There are long-standing fears that Chinese leader Xi’s government might dump its dollar holdings as a retaliatory instrument.
It would be a Pyrrhic victory, of course. Any surge in borrowing costs would boomerang back China’s way as US households suddenly consume less.
Nor would it be in Beijing’s interest if global investors decided the US budget deficit is a train wreck in slow motion.
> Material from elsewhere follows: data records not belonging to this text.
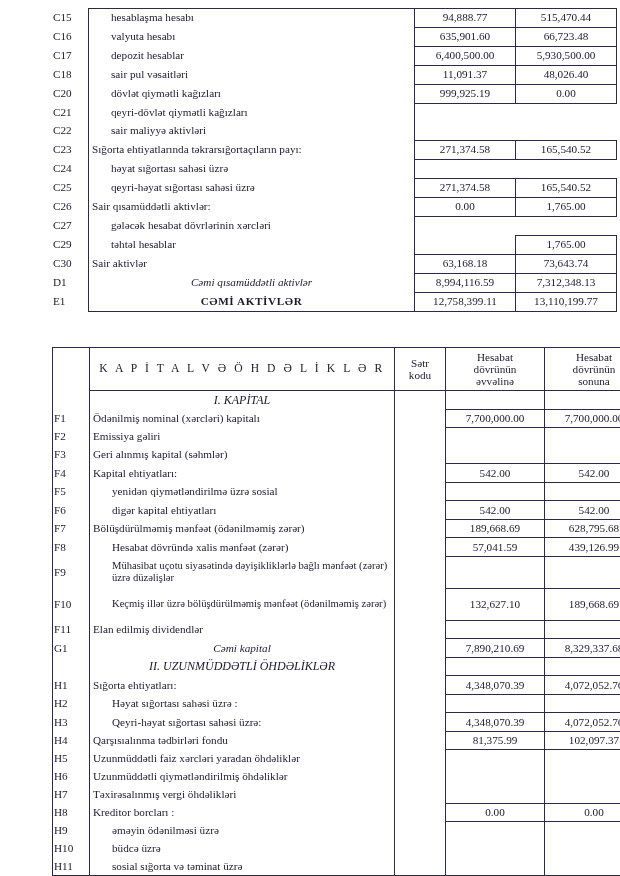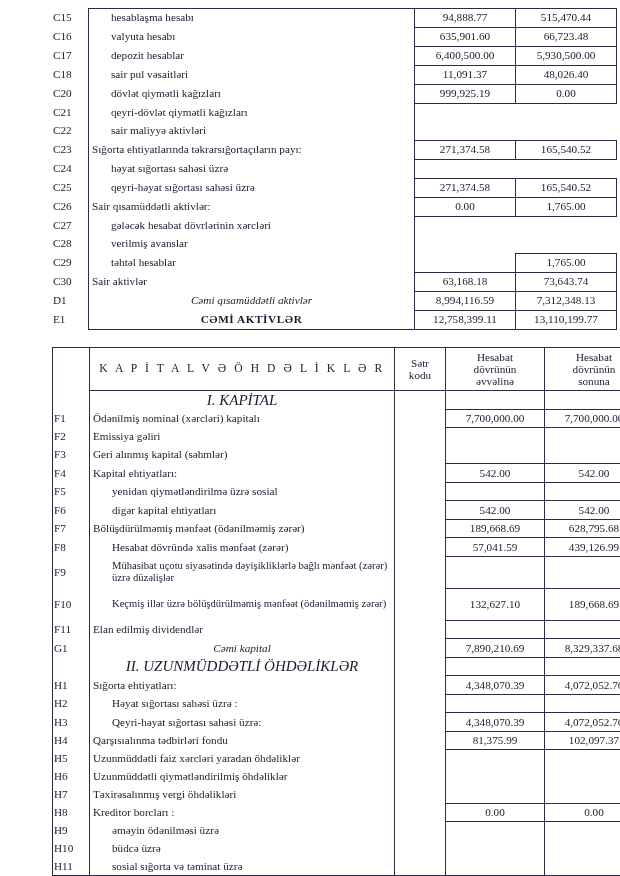--- a/index.html
+++ b/index.html
@@ -187,12 +187,6 @@
         <tr>
           <td class="col-code">C27</td>
           <td class="col-label bx indent1">gələcək hesabat dövrlərinin xərcləri</td>
-          <td class="col-num num"></td>
-          <td class="col-num num"></td>
-        </tr>
-        <tr>
-          <td class="col-code">C28</td>
-          <td class="col-label bx indent1">verilmiş  avanslar</td>
           <td class="col-num num"></td>
           <td class="col-num num"></td>
         </tr>

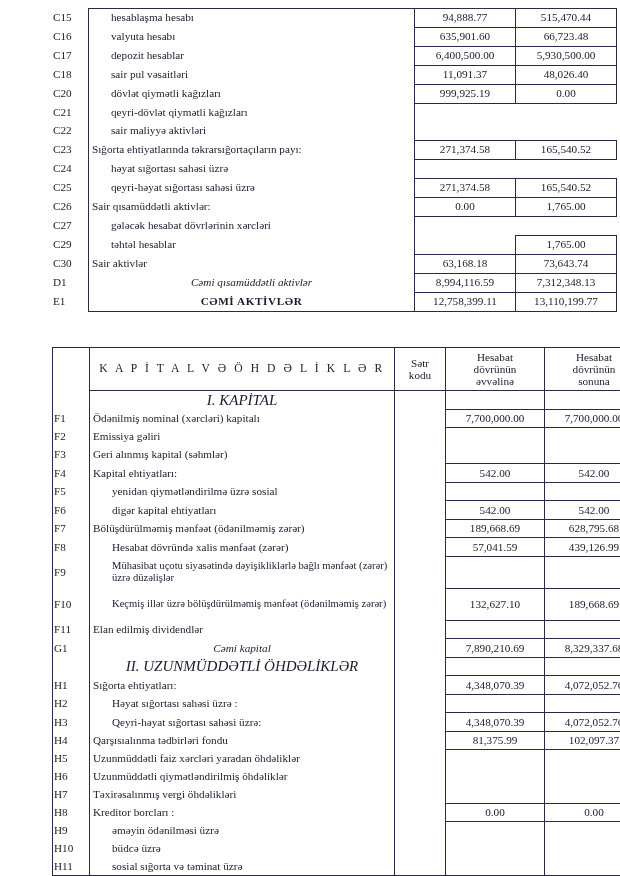--- a/index.html
+++ b/index.html
@@ -105,7 +105,7 @@
   .section-row td {
     text-align: center;
     font-style: italic;
-    font-size: 15px;
+    font-size: 12px;
   }
   .tall { height: 31px !important; }
   .tall2 { height: 38px !important; }

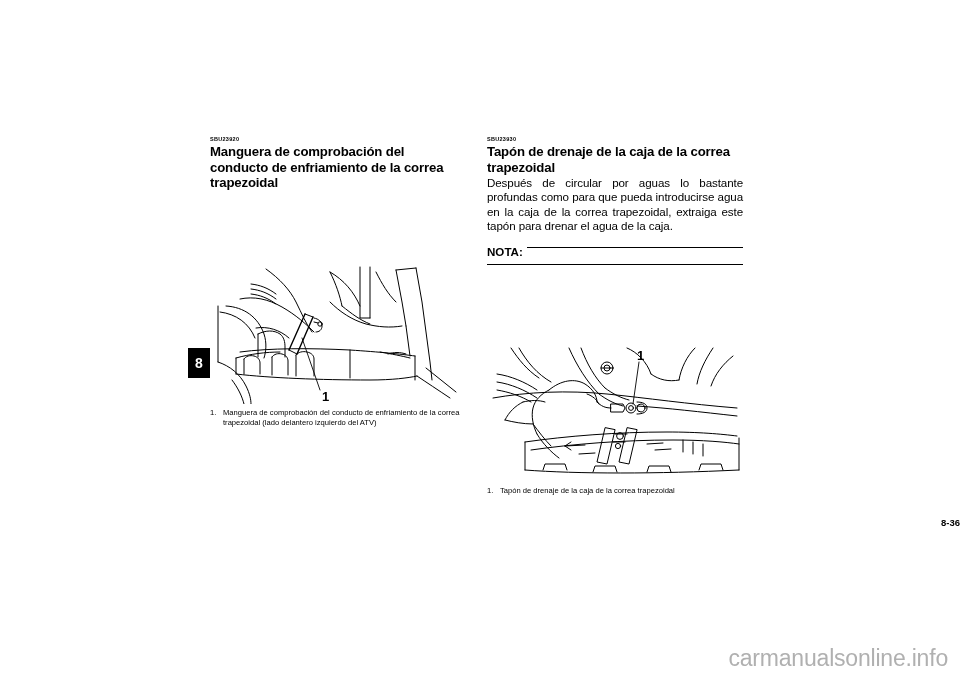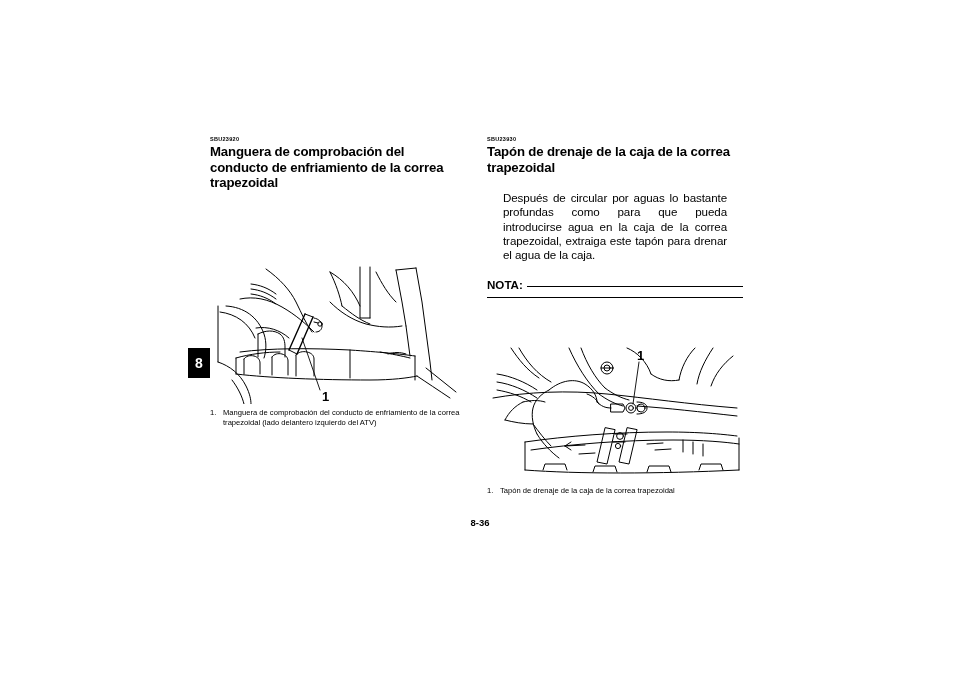--- a/index.html
+++ b/index.html
@@ -61,7 +61,7 @@
   p.body-text {
     font-size: 11.6px;
     line-height: 14.2px;
-    margin: 16px;
+    margin: 0;
     text-align: justify;
     letter-spacing: -0.1px;
   }

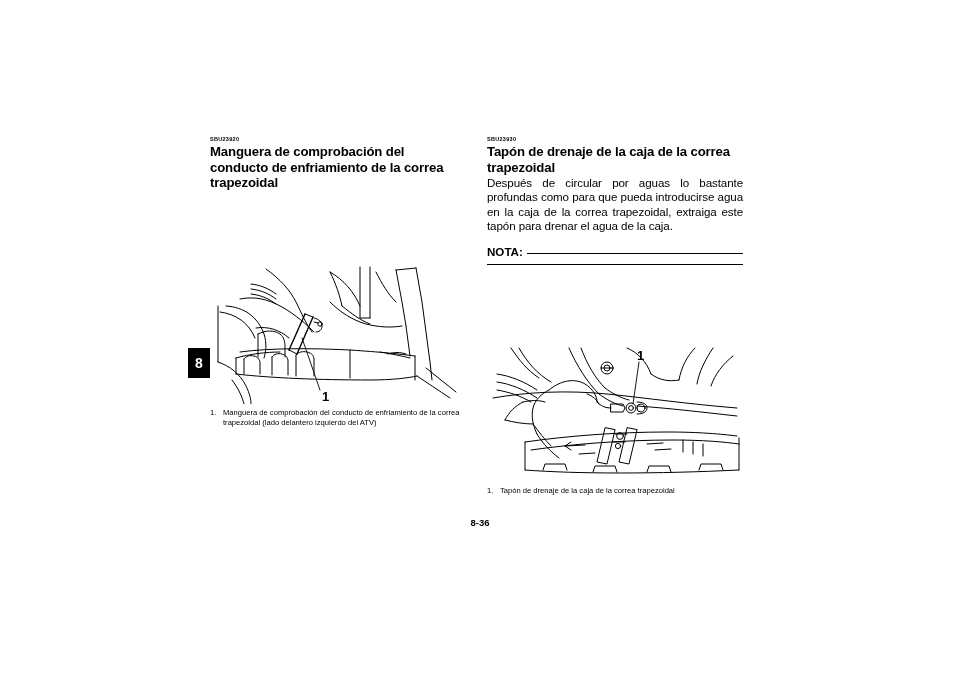--- a/index.html
+++ b/index.html
@@ -70,7 +70,7 @@
   .nota-block { margin-top: 12px; }
   .nota-head {
     display: flex;
-    align-items: center;
+    align-items: flex-start;
     gap: 4px;
     margin-bottom: 1px;
   }

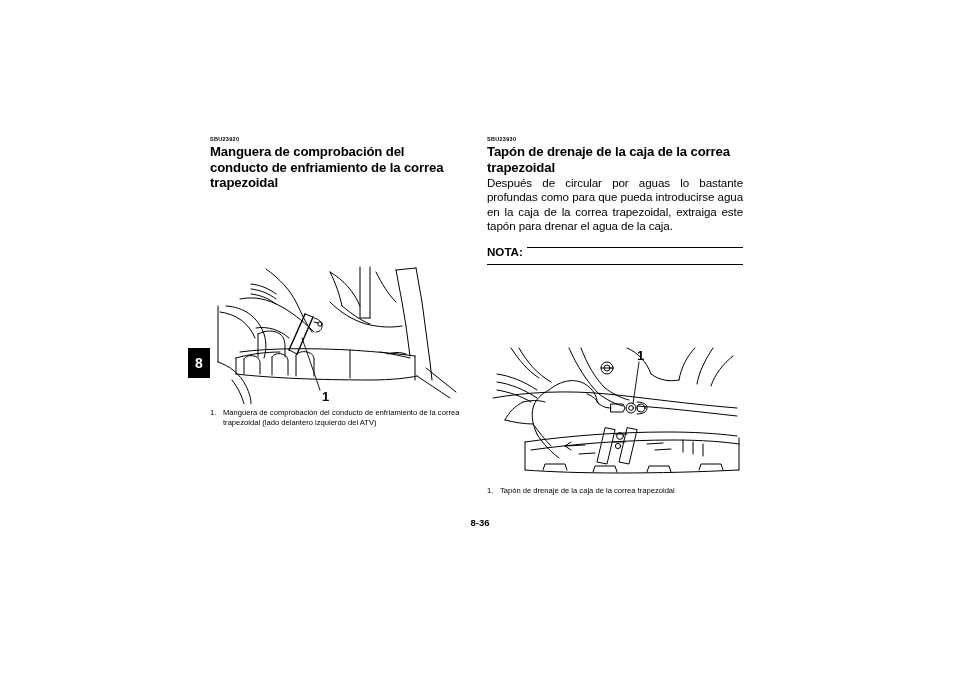--- a/index.html
+++ b/index.html
@@ -118,7 +118,7 @@
     left: 0;
     right: 0;
     top: 517px;
-    text-align: center;
+    text-align: right;
     font-size: 9.5px;
     font-weight: bold;
     color: #000;

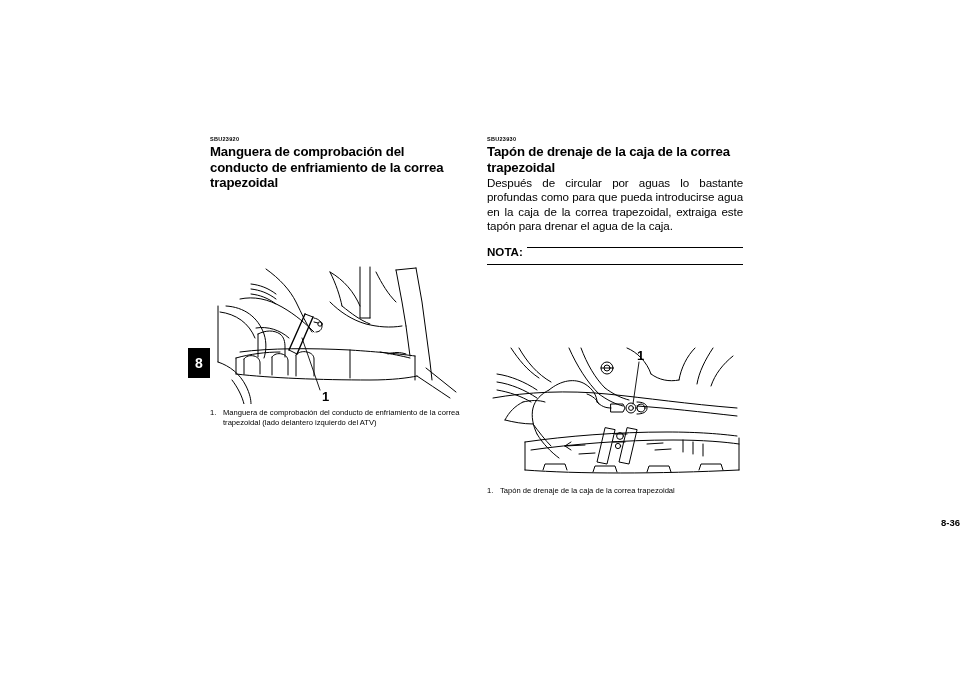--- a/index.html
+++ b/index.html
@@ -322,6 +322,7 @@
 
   <div class="page-number">8-36</div>
 
+  <div class="watermark">carmanualsonline.info</div>
 
 </div>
The potential contagion effects could make the 2008 Lehman Brothers crisis seem tame by comparison.
Even so, Xi’s Communist Party might calculate that the US had far more to lose in the event of a Global Financial Crisis 2.0. A US-led world meltdown, sparked by a collapse in confidence in US finances, would catch Washington decidedly off balance, amplifying the fallout.
“Amid financial market turbulence, the Chinese government’s outreach to private financial institutions may have been primarily a reminder of the need to hedge at a moment of heightened uncertainty,” said Jeremy Mark, economist at the Atlantic Council’s GeoEconomics Center.
It may also have been aimed at reinforcing policy guidance as Chinese exporters seek to invest the dollars they have amassed from the country’s massive export surge, resulting in a record $1.2 trillion trade surplus in 2025.
But, Mark added, “it’s also possible the leak was intended as a message to Washington—or, more precisely, to Treasury Secretary Scott Bessent—in the wake of his recent comments about China.
At a February 5 congressional hearing, Bessent spoke about “rumors of Chinese digital assets,” possibly backed by gold, that could be used to “build an alternative to American financial leadership.”
Then, in a February 8 appearance on Fox News, he appeared to blame the current gold price volatility on China. “The gold move thing—things have gotten a little unruly in China,” he said.
Bessent’s decision to single out China may not have landed well in Beijing. But, Mark said, “wherever the dust settles in the near term, the longer-term trajectory seems clearer.
“China’s ambitions to reduce reliance on the dollar will continue, and the Chinese government will keep finding ways to make life a little more difficult for the United States—and the dollar—wherever it can,” Mark said.